I just posted this over on my personal blog (The Myth of Five-Nines | AdatoSystems Monitoring), but I'm sharing it here too. Hopefully you can use it to help explain to colleagues, customers or management why five-nines reliability may NOT be a goal to strive for nor a promise to make.
“Five-Nines” refers to something that is available 99.999% of the time. It’s become a catch phrase in various parts of the IT industry.
It’s also complete bullshit.
Sean Hull did a great job explaining why five-nine’s is over-rated in this post. But my point is NOT that this level of reliability is expensive. It’s that it’s nearly impossible to functionally achieve.

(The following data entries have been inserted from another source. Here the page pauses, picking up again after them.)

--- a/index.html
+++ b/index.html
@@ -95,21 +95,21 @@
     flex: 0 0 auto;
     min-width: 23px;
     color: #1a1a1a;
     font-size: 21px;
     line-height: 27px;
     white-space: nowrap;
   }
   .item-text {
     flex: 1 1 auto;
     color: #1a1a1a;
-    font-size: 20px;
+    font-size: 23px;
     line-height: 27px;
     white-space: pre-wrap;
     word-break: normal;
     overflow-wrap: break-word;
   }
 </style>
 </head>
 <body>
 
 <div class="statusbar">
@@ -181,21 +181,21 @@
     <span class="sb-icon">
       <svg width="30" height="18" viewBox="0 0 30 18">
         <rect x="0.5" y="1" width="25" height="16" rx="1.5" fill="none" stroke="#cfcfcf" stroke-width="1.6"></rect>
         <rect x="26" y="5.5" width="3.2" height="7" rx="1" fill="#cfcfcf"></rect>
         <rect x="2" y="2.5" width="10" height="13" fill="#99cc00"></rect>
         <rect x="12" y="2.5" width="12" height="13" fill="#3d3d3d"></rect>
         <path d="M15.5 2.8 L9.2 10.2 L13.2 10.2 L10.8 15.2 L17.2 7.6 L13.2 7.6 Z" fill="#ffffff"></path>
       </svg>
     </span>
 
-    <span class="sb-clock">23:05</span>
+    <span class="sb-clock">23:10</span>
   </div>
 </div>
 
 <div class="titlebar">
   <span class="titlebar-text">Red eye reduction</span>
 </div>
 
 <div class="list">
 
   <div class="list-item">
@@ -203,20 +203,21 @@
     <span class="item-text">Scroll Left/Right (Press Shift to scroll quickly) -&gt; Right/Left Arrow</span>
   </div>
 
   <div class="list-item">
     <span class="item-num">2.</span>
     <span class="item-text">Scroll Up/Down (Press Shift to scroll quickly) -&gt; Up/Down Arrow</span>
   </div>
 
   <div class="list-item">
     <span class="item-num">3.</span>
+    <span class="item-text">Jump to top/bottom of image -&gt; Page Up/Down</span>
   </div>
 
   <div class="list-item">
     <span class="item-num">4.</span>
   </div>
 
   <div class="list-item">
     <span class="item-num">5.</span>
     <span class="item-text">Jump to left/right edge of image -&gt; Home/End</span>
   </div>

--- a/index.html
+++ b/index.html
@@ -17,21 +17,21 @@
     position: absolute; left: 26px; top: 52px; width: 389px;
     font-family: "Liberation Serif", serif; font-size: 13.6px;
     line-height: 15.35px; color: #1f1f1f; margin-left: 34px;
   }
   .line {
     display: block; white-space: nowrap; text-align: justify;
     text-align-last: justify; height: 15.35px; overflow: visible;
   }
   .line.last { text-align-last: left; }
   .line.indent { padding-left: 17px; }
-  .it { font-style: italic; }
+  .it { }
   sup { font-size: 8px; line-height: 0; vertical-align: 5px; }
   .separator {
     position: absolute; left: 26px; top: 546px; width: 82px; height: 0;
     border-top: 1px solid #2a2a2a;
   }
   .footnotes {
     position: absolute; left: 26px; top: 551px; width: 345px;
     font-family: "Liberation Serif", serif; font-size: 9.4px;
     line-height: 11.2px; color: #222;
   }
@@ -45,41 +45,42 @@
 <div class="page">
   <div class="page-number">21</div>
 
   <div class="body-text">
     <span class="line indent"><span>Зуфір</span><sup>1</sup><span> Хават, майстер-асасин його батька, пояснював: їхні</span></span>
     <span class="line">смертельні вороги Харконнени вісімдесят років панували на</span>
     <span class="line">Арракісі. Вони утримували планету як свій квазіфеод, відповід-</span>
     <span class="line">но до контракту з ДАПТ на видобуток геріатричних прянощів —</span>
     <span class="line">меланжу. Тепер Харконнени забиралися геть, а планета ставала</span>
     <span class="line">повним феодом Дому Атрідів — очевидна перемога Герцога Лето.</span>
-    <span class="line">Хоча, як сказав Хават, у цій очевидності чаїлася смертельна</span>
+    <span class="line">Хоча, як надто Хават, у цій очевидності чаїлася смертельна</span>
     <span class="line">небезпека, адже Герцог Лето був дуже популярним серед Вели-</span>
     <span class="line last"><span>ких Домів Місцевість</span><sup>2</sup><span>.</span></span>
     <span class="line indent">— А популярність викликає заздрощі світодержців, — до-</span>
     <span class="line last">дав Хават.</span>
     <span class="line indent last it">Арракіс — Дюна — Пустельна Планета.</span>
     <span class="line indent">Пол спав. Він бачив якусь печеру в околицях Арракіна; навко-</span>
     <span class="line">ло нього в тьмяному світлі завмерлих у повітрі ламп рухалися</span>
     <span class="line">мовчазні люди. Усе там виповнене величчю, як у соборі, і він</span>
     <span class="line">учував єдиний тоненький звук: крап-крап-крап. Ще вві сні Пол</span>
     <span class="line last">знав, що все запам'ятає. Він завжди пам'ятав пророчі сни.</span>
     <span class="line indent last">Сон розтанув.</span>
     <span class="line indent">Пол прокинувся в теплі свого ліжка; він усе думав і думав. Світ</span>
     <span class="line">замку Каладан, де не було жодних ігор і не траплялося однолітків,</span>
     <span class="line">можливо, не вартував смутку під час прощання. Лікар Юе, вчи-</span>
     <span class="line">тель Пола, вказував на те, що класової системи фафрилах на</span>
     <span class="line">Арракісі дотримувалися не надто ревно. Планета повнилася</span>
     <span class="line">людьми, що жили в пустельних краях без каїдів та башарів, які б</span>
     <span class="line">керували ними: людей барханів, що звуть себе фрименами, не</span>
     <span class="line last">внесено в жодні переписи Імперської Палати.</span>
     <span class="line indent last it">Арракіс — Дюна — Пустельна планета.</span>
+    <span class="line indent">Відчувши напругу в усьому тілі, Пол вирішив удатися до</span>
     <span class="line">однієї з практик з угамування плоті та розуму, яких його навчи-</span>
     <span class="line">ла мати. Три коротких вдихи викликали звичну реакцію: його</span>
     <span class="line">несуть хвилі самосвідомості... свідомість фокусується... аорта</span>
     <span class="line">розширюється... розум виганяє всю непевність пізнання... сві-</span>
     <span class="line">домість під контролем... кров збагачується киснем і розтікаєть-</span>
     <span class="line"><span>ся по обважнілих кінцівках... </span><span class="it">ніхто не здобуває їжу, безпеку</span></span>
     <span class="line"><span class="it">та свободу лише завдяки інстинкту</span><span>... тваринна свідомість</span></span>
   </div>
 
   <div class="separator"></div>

I’m also saying that the demands for (or the claims of) “Reliability in the five-nines” are highly over-blown.
Let’s do the math.
- In a single minute, 5-9s means you would be unavailable just .0006 of a second.
- In an hour, you could have .036 seconds of downtime
- In a day, your system would get .86 seconds of breathing room
- In a week, you could take a 6.04 second break before being less than 5-9′s
- In an entire month, you’d only get 24.192 seconds of downtime
- In any given fiscal quarter, you could expect just over a minute – 72.576 seconds, to be precise – of an outage
- Half a year? You get over two minutes – 145.152 seconds – where that system was not available
- And in a whole year, your 5-9′s system would experience just under 5 minutes (290.304 seconds) of outage. Total. Over the entire year.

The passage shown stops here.